Microfabricated polymers thrive under pressure

(Nanowerk News) The lithography-based fabrication of semiconductor circuits relies heavily on the photo-induced polymerization and cleavage of bonds within thin organic films. Yet as circuit sizes shrink below the wavelength of light used for patterning, researchers find it increasingly difficult to control these photo-initiated processes. Now, Syoji Ito and co-workers from Osaka University and other institutions in Japan have developed a new way to fabricate nanoscale polymer structures with extreme spatial accuracy using the radiation pressure of a focused near-infrared (NIR) laser beam ("Confinement of Photopolymerization and Solidification with Radiation Pressure").
 shapes formed by polymerization
Scanning electron microscopy images of shapes formed by polymerization under ultraviolet (upper) and ultraviolet and near-infrared (lower) laser irradiation. (© 2011 ACS)
As photons of light have momentum as well as energy, they can exert a mechanical force known as radiation pressure on other objects. The radiation pressure from a laser beam, for example, can be used to manipulate small objects — a technique used in DNA engineering and nanotechnology. This technique is also used in chemistry, where it allows polymers to be rearranged into new microstructures, such as linking chains to form spheres.
Controlling polymerization reactions using radiation pressure, however, has seemed impractical because the mechanical force is usually too weak to affect individual molecules. It is also difficult to monitor the chemical processes taking place inside optical tweezers due to interference from the laser beams.
Ito and his colleagues used a differential approach to show that it is possible to confine polymerization into nanoscale 'reaction cages' defined by laser light.
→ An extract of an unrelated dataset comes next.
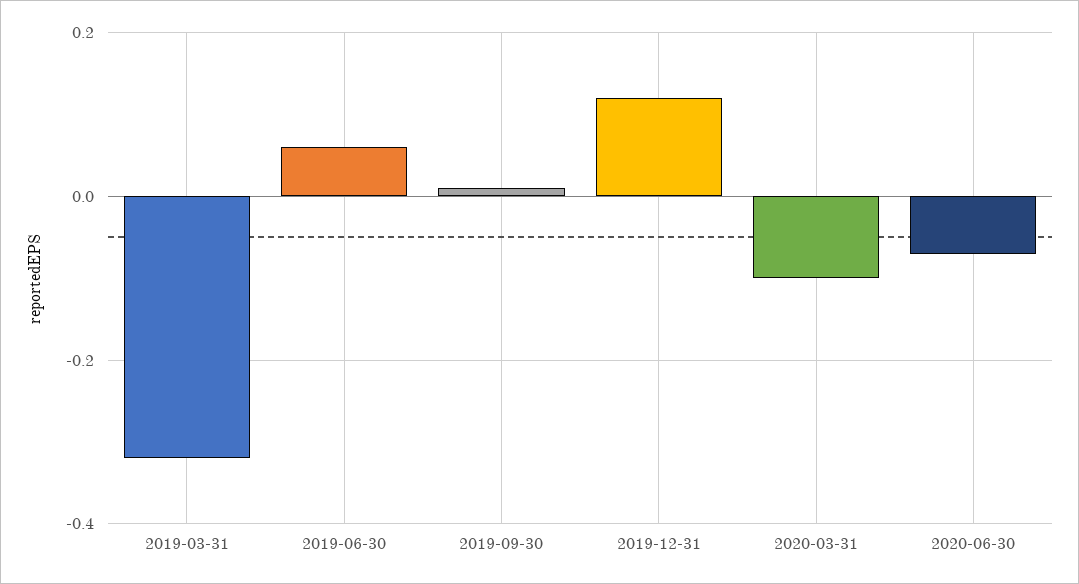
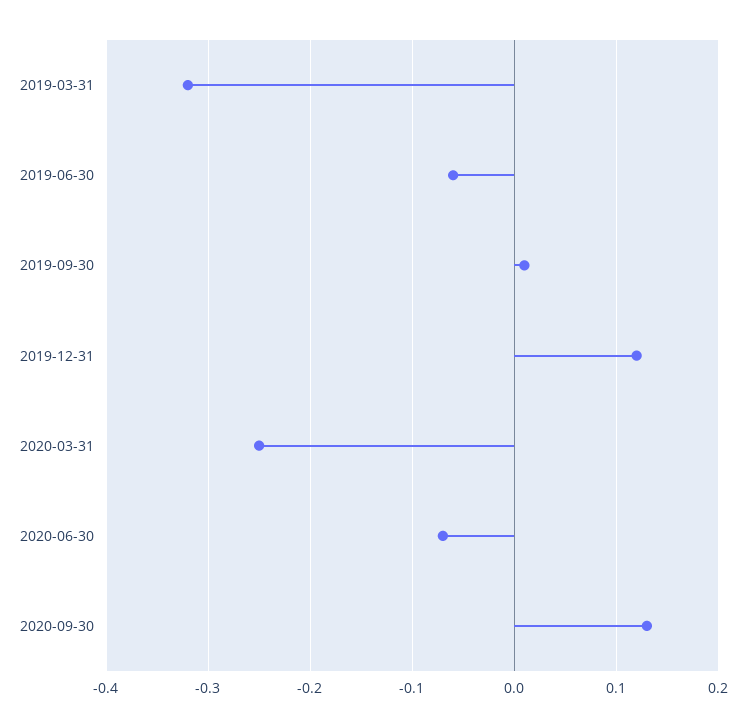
2019-06-30: 0.05 -> -0.06
2020-03-31: -0.1 -> -0.25
2020-09-30: none -> 0.13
The team first dabbed a liquid solution of an acrylic resin onto a glass slide, and then initiated a photo-polymerization reaction by exposing the resin to an ultraviolet laser. The researchers then repeated the same experiment in the presence of a radiation pressure-emitting NIR laser. Scanning electron microscopy images clearly showed that the combination of ultraviolet and NIR beams enhanced the production of polymer microdots due to optical trapping effects.
By constructing a three-dimensional laser scanning apparatus, the researchers were able to synthesize well-defined acrylic polymer microstructures with dimensions 80% smaller than the NIR laser light wavelength using this innovative technique. "Our results provide a new avenue to control chemical reactivity using the force of light," says Ito. "This is a frontier of interdisciplinary research with many possible applications, from three-dimensional nanocircuits to photonic crystals."